Matt Punter: Okay, so I was a banker, worked for Bank of Queensland until I was 17, and I became a branch manager at the age of about 24, I think. I left the bank and did a little bit of work overseas in Japan for a little while, then came back and an opportunity really presented with a former colleague from the bank who'd started a law firm. And it was a specialist conveyancing practice, but he wanted to develop the mortgage business. So we set that up inside the conveyancing business. We set up our first mortgage business called Mortgage Works. We sold that in about 2005, and then we just focused on growing the conveyancing business for probably the next six or seven years. And we sold that to Slater and Gordon, and then I did a little bit of work with them and then transitioned back into finance, which I'm really pleased I did. I think was three years ago now that I left there and started the business up.
Annie Kane: So, now you've got The Savings Centre up in Queensland. How many brokers do you have working there?
Matt Punter: We've got about five brokers, and just negotiating with a couple more at the moment. So, there's 10 of us total on the team, including my wife and myself. So, we have a bit of a mixture there of admin people and mortgage brokers who are processing the deals.
Annie Kane: Okay. And just looking at your sort of background, we know that quite a few brokers that we've spoken to in the past have come from a banking background, but you also have a degree in commerce as well. And as you've said, you've sort of done the conveyancing. What has given you the sort of most experience for mortgage brokering specifically? Like I know some people sort of argue that cert fourisn't quite enough and others say, "Oh no, it's more than enough. It's the sort of on-the-job experience that really sets you up." But for you, what has been the most useful preparation for your brokering career?

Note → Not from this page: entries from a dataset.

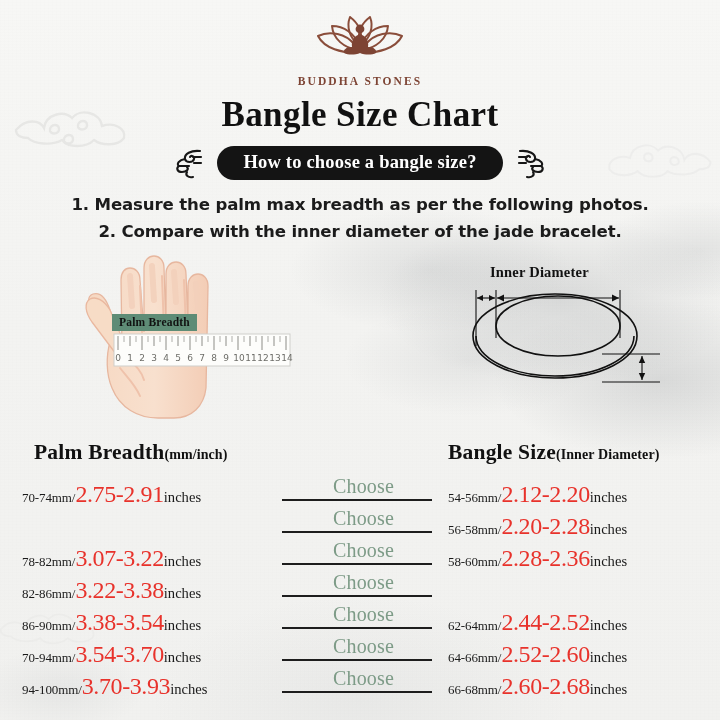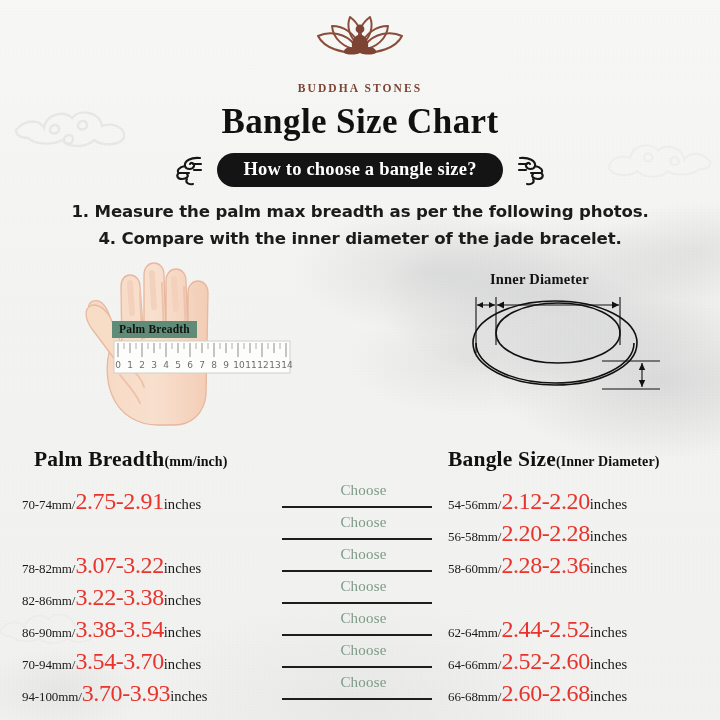--- a/index.html
+++ b/index.html
@@ -45,21 +45,21 @@
   #cloud-bl    { left: -8px;  top: 600px; opacity:.25; }
 
   .stage { position: relative; z-index: 2; width: 720px; height: 720px; }
 
   
   #brand { width: 720px; text-align: center; padding-top: 12px; }
   #brand-mark { display: block; margin: 0 auto; }
   #brand-name {
     font-family: "Liberation Serif", serif;
     font-size: 11.5px; letter-spacing: 2.1px;
-    color: #7d4434; margin-top: 18px; font-weight: 700;
+    color: #7d4434; margin-top: 11px; font-weight: 700;
   }
 
   #page-title {
     text-align: center;
     font-family: "Liberation Serif", "DejaVu Serif", serif;
     font-size: 35px; font-weight: 700;
     letter-spacing: .4px;
     color: #111; margin-top: 8px;
   }
 
@@ -156,21 +156,21 @@
   
   .choose-cell {
     position: absolute;
     left: 282px; top: -1px;
     width: 150px; height: 30px;
   }
   .choose-label {
     position: absolute; left: 13px; right: 0; top: 0;
     text-align: center;
     font-family: "Liberation Serif", serif;
-    font-size: 15px; color: #7d9b87;
+    font-size: 20px; color: #7d9b87;
     letter-spacing: .2px;
   }
   .choose-rule {
     position: absolute; left: 0; right: 0; bottom: 4px;
     height: 1.6px; background: #1d1d1d;
   }
 </style>
 </head>
 <body>
 
@@ -246,21 +246,21 @@
         <path d="M6 20 C3 22 4 26 9 26 C14 26 16 23 14 21"></path>
         <path d="M14 26 C12 29 15 32 20 31"></path>
         <path d="M28 11 L20 11"></path>
         <path d="M28 17 L21 17"></path>
       </g>
     </svg>
   </div>
 
   <div id="instructions">
     <div class="instruction-line">1. Measure the palm max breadth as per the following photos.</div>
-    <div class="instruction-line">4. Compare with the inner diameter of the jade bracelet.</div>
+    <div class="instruction-line">2. Compare with the inner diameter of the jade bracelet.</div>
   </div>
 
   <div id="illustrations">
 
     <svg id="hand-figure" width="230" height="175" viewBox="0 0 230 175">
       <defs>
         <linearGradient id="skin" x1="0" y1="0" x2="1" y2="0">
           <stop offset="0%" stop-color="#f6d8c2"></stop>
           <stop offset="55%" stop-color="#f8e0ce"></stop>
           <stop offset="100%" stop-color="#f3cdb6"></stop>

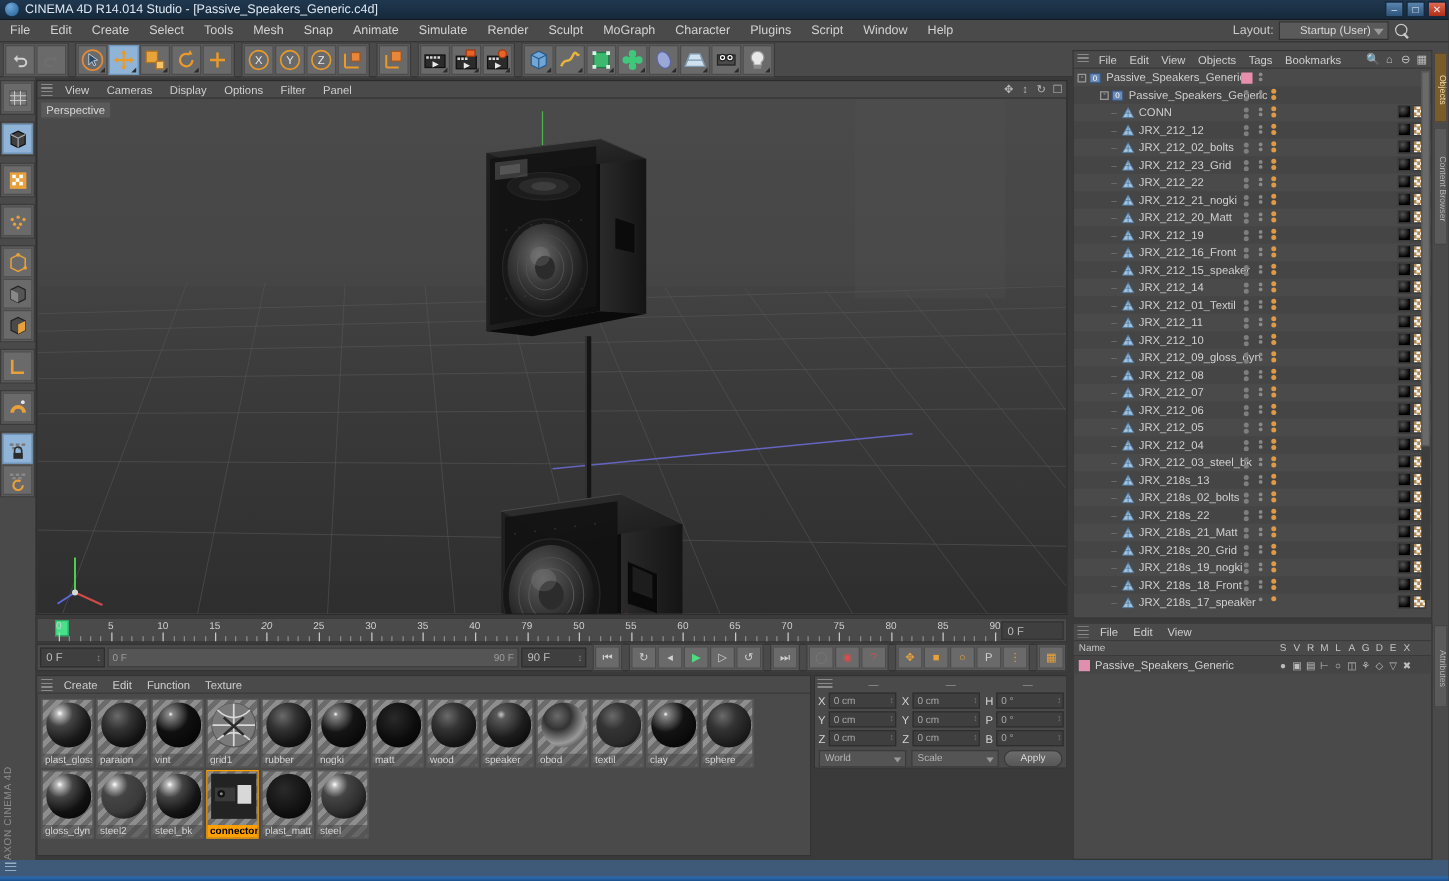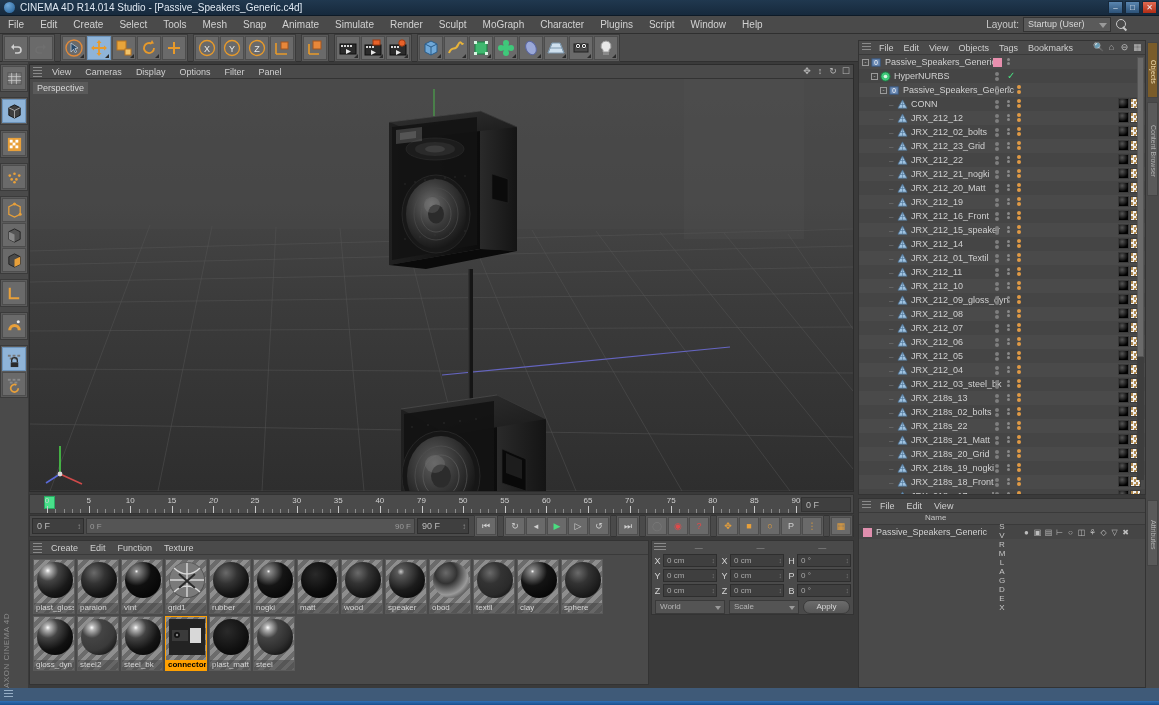--- a/index.html
+++ b/index.html
@@ -38,21 +38,21 @@
   .menubar {
     position:absolute; left:0; top:16px; width:1159px; height:18px;
     background:#4a4a4a; display:flex; align-items:center;
     border-bottom:1px solid #2f2f2f;
   }
   .menubar .mi { padding:0 8px; font-size:10px; color:#d2d2d2; line-height:18px; cursor:default; }
   .layout-box { position:absolute; right:30px; top:1px; display:flex; align-items:center; gap:4px;justify-content:center; }
   .layout-box .lbl { font-size:10px; color:#c9c9c9; }
   .layout-sel {
     width:88px; height:15px; background:#5a5a5a; border:1px solid #333;
-    font-size:9px; color:#d8d8d8; padding:0 12px 0 4px; line-height:13px;
+    font-size:9px; color:#d8d8d8; padding:0 12px 0 16px; line-height:13px;
     position:relative;
   }
   .layout-sel:after {
     content:""; position:absolute; right:3px; top:5px;
     border-left:4px solid transparent; border-right:4px solid transparent;
     border-top:5px solid #9a9a9a;
   }
   .mag-icon { width:14px; height:14px; position:relative; }
   .mag-icon:before {
     content:""; position:absolute; left:1px; top:1px; width:8px; height:8px;
@@ -257,21 +257,21 @@
 
   
   .attrmgr {
     position:absolute; left:858px; top:498px; width:288px; height:190px;
     background:#4a4a4a; border:1px solid #333;
   }
   .am-menu { height:14px; background:#4a4a4a; display:flex; align-items:center; border-bottom:1px solid #3a3a3a;}
   .am-menu .g { width:9px; height:9px; margin:0 3px;
     background:repeating-linear-gradient(#8a8a8a 0 1px, transparent 1px 3px);}
   .am-menu .mi { padding:0 6px; font-size:9px; color:#cfcfcf; line-height:14px; }
-  .am-hdr { height:12px; display:flex; align-items:center; background:#4a4a4a; border-bottom:1px solid #3a3a3a; font-size:8px; color:#c5c5c5;flex-direction:column;}
+  .am-hdr { height:12px; display:flex; align-items:center; background:#4a4a4a; border-bottom:1px solid #3a3a3a; font-size:8px; color:#c5c5c5;}
   .am-hdr .nm { width:162px; padding-left:4px; }
   .am-hdr .col { width:11px; text-align:center; }
   .am-row { height:14px; display:flex; align-items:center; background:#454545; font-size:9px; }
   .am-row .nm { width:162px; display:flex; align-items:center; padding-left:4px; color:#d2d2d2;}
   .am-row .sw { width:9px; height:9px; background:#e08fae; margin-right:4px; flex:0 0 auto;}
   .am-row .col { width:11px; text-align:center; color:#bdbdbd; font-size:8px; }
 
   
   .statusbar {
     position:absolute; left:0; top:688px; width:1159px; height:13px;
@@ -1187,34 +1187,20 @@
               <text x="5.5" y="8.5" font-size="7" fill="#fff" text-anchor="middle" font-family="Liberation Sans">0</text>
             </svg></span>
           <span class="olabel">Passive_Speakers_Generic</span>
           <span style="position: absolute; left: 148px; top: 3px; display: flex; flex-direction: column; gap: 1px;">
             <span class="dot2"></span>
             <span class="dot2"></span>
           </span>
           <span style="position: absolute; left: 134px; top: 3px; width: 9px; height: 9px; background: rgb(232, 143, 174);"></span>
         </div>
         <div class="om-row">
-          <span class="ind" style="display: inline-block; width: 12px;"></span>
-          <span class="exp">-</span>
-          <span class="oicon"><svg width="11" height="11" viewBox="0 0 12 12">
-              <circle cx="6" cy="6" r="5" fill="#3fc87a" stroke="#1c7a42"></circle>
-              <circle cx="6" cy="6" r="2" fill="#d8f5e2"></circle>
-            </svg></span>
-          <span class="olabel">HyperNURBS</span>
-          <span style="position: absolute; left: 136px; top: 3px; display: flex; flex-direction: column; gap: 1px;">
-            <span class="dot"></span>
-            <span class="dot"></span>
-          </span>
-          <span style="position: absolute; left: 148px; top: 1px; color: rgb(74, 222, 128); font-size: 10px;">✓</span>
-        </div>
-        <div class="om-row">
           <span class="ind" style="display: inline-block; width: 21px;"></span>
           <span class="exp">-</span>
           <span class="oicon"><svg width="11" height="11" viewBox="0 0 12 12">
               <rect x="1" y="2" width="9" height="8" fill="#6b8ab5" stroke="#3a5a85"></rect>
               <text x="5.5" y="8.5" font-size="7" fill="#fff" text-anchor="middle" font-family="Liberation Sans">0</text>
             </svg></span>
           <span class="olabel">Passive_Speakers_Generic</span>
           <span style="position: absolute; left: 136px; top: 3px; display: flex; flex-direction: column; gap: 1px;">
             <span class="dot"></span>
             <span class="dot"></span>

Matt Punter: I think brokering is such a broad job, as we all know. It's really diverse, so I guess it's been in business it's probably ... I did a lot of study ... I didn't actually quite complete my studies, but the study was good. It was really the rigour of having to do that whilst working, I found was a ... you know to try to balance things and be organised. So that taught me a lot about that. So, it was a really useful ... But I really think just being in business for a long time now, that prepares you for the diversity of what we're doing in mortgage brokering, at least that's in just the breath of the role. So, it's an interesting job. We help people move forward in life. I like that aspect. I did a little bit of life coaching type work for some personal growth studies that I was doing years ago. And I just wanted to combine ... You know, no two deals are the same, so you got to try to work out how do we help this person get from where they are now to where they want to be.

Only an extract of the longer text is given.